### Source data
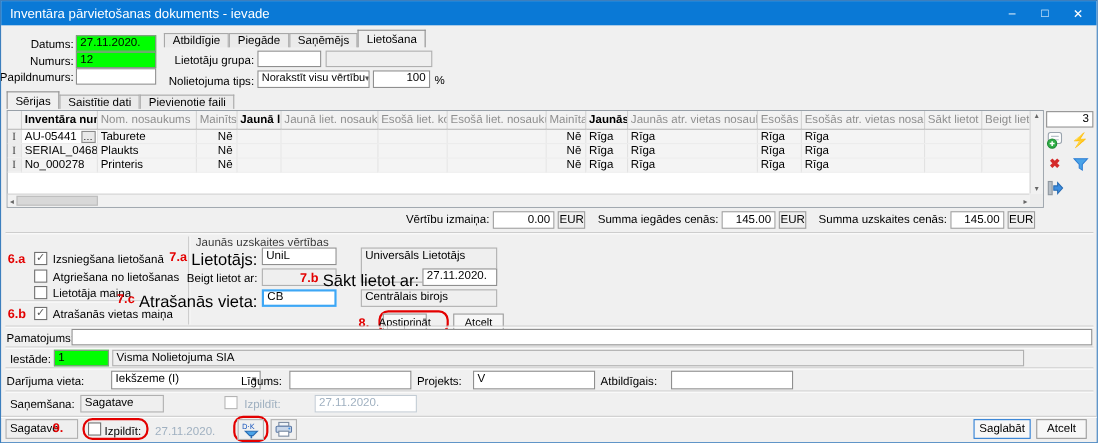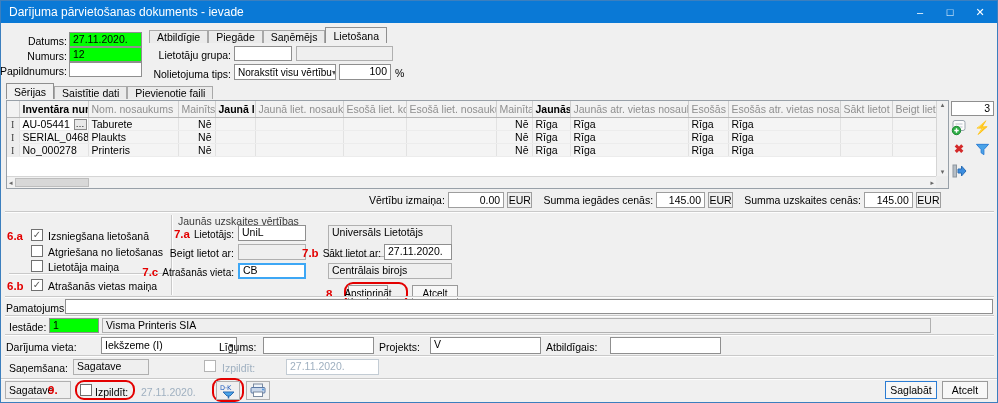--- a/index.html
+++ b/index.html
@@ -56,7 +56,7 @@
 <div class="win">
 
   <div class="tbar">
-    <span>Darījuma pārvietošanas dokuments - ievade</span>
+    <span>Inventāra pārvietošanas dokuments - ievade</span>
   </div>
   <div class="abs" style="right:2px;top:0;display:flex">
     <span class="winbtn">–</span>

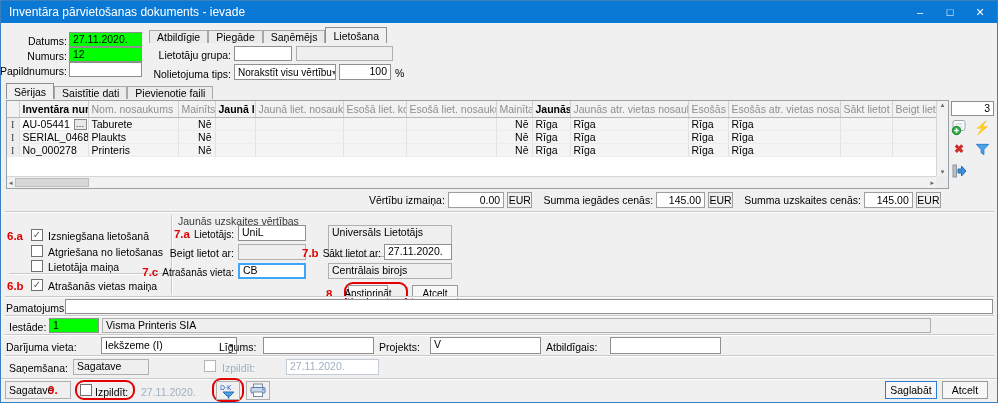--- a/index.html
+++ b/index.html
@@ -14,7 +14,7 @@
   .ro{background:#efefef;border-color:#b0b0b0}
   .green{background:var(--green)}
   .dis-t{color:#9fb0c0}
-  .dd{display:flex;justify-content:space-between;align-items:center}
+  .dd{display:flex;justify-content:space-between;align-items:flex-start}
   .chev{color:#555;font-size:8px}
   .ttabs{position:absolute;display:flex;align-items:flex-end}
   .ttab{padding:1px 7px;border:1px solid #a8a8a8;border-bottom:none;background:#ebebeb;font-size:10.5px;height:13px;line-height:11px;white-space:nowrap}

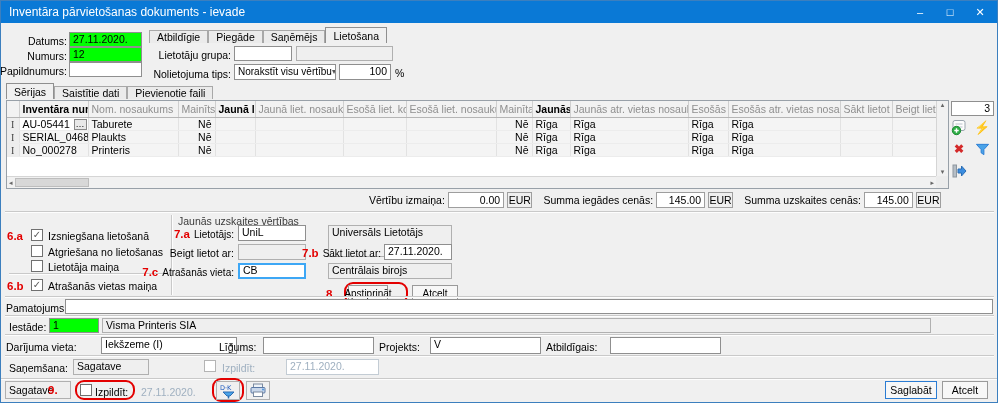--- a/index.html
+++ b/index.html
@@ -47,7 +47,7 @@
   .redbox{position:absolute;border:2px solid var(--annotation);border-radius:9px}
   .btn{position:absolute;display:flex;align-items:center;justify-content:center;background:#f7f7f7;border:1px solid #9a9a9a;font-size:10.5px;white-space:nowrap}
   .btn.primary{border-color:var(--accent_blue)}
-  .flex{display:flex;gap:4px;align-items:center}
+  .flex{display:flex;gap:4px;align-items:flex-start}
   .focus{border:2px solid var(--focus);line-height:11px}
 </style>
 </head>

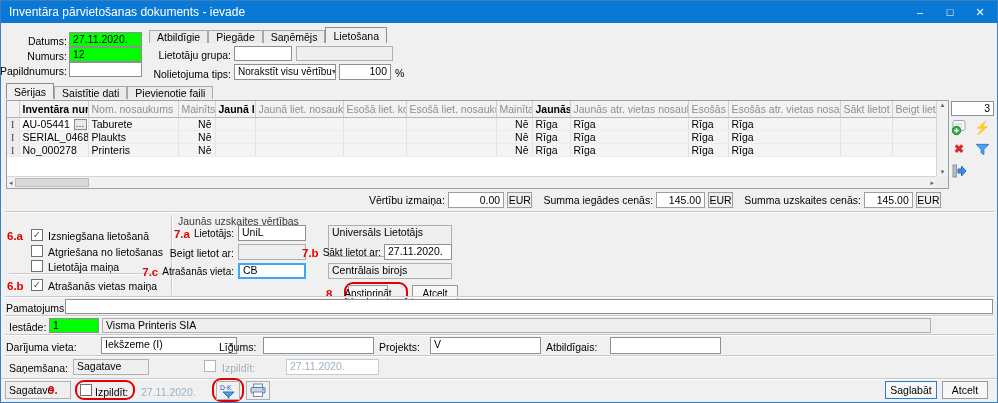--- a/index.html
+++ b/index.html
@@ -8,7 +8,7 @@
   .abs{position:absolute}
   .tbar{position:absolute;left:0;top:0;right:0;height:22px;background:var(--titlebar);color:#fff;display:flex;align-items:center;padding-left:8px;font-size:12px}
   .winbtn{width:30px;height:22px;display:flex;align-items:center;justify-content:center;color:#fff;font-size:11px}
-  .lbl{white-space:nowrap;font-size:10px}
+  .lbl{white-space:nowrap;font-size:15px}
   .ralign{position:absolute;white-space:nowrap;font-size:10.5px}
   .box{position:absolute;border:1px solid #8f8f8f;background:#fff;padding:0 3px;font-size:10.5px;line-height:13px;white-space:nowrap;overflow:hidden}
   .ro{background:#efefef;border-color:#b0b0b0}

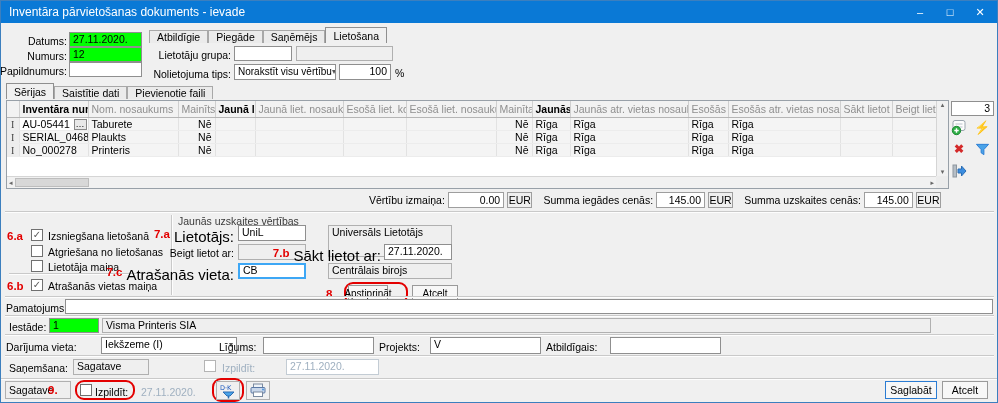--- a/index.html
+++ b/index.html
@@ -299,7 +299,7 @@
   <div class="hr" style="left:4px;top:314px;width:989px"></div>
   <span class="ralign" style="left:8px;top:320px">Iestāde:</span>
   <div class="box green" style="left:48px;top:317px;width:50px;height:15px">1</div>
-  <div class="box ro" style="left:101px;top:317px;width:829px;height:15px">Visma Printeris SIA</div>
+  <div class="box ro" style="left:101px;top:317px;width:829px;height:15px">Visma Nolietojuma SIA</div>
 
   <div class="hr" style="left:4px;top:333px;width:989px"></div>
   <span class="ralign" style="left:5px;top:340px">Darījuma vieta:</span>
* * *
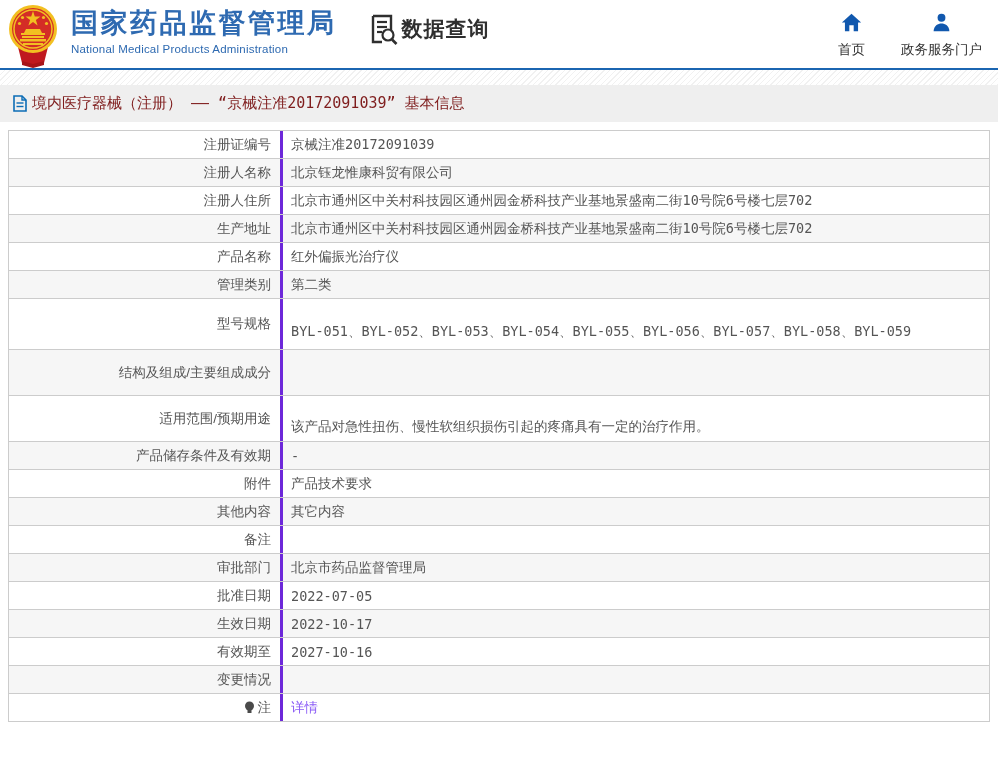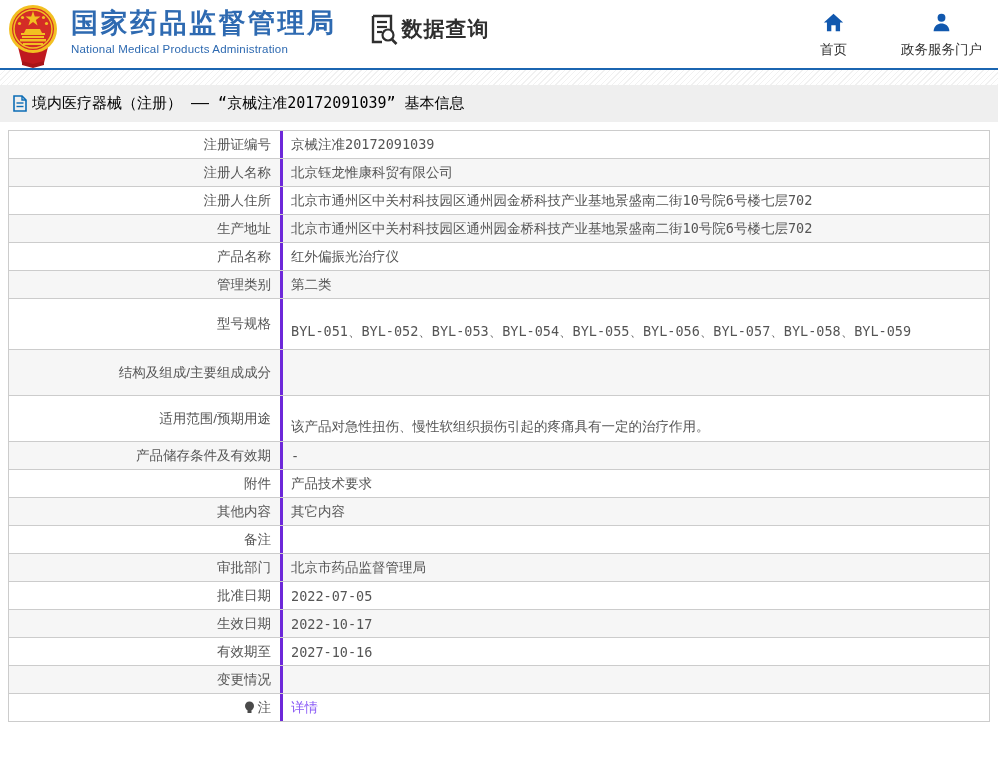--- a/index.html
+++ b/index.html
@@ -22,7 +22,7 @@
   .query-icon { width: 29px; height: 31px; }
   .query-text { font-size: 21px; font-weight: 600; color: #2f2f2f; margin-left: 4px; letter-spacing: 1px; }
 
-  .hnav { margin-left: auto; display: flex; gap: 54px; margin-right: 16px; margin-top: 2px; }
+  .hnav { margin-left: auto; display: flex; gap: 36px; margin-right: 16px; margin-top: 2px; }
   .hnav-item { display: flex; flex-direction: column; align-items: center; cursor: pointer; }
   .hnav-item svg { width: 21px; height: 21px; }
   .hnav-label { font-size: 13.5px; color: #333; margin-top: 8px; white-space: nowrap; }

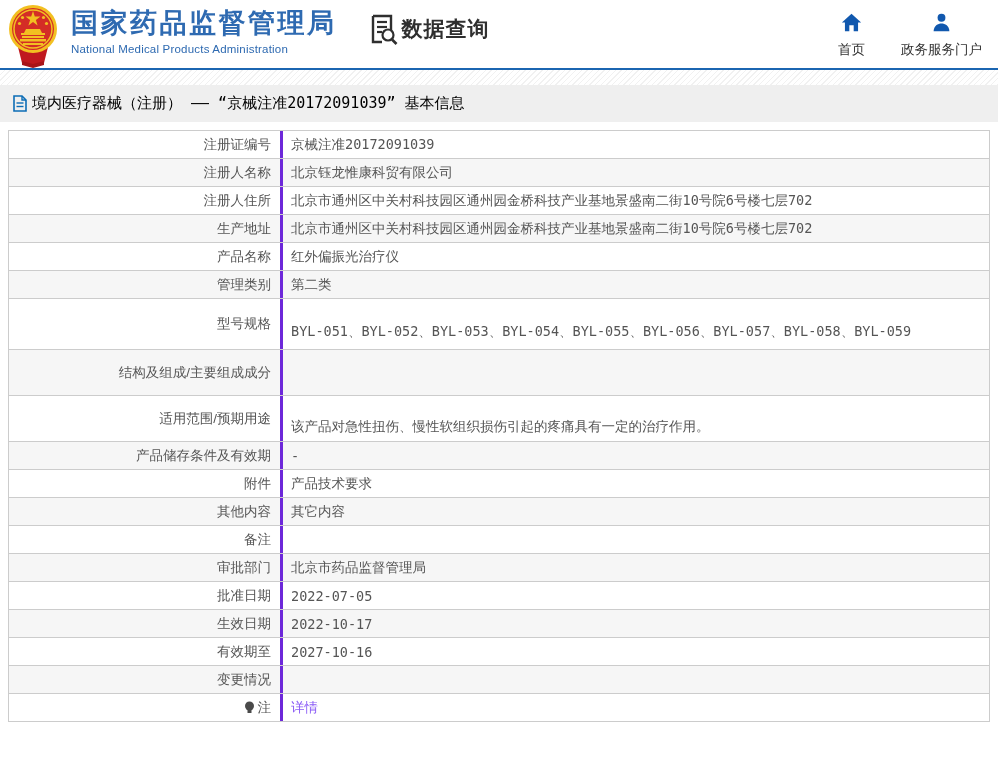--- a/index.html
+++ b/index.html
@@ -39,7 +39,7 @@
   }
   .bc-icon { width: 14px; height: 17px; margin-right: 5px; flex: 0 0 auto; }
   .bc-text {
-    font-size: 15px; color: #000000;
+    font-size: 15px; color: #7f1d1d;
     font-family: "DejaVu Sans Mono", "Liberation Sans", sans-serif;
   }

### What the task requires
Count the lines of the material that include the word "dokuments", then report only the total.

### Problem solution
2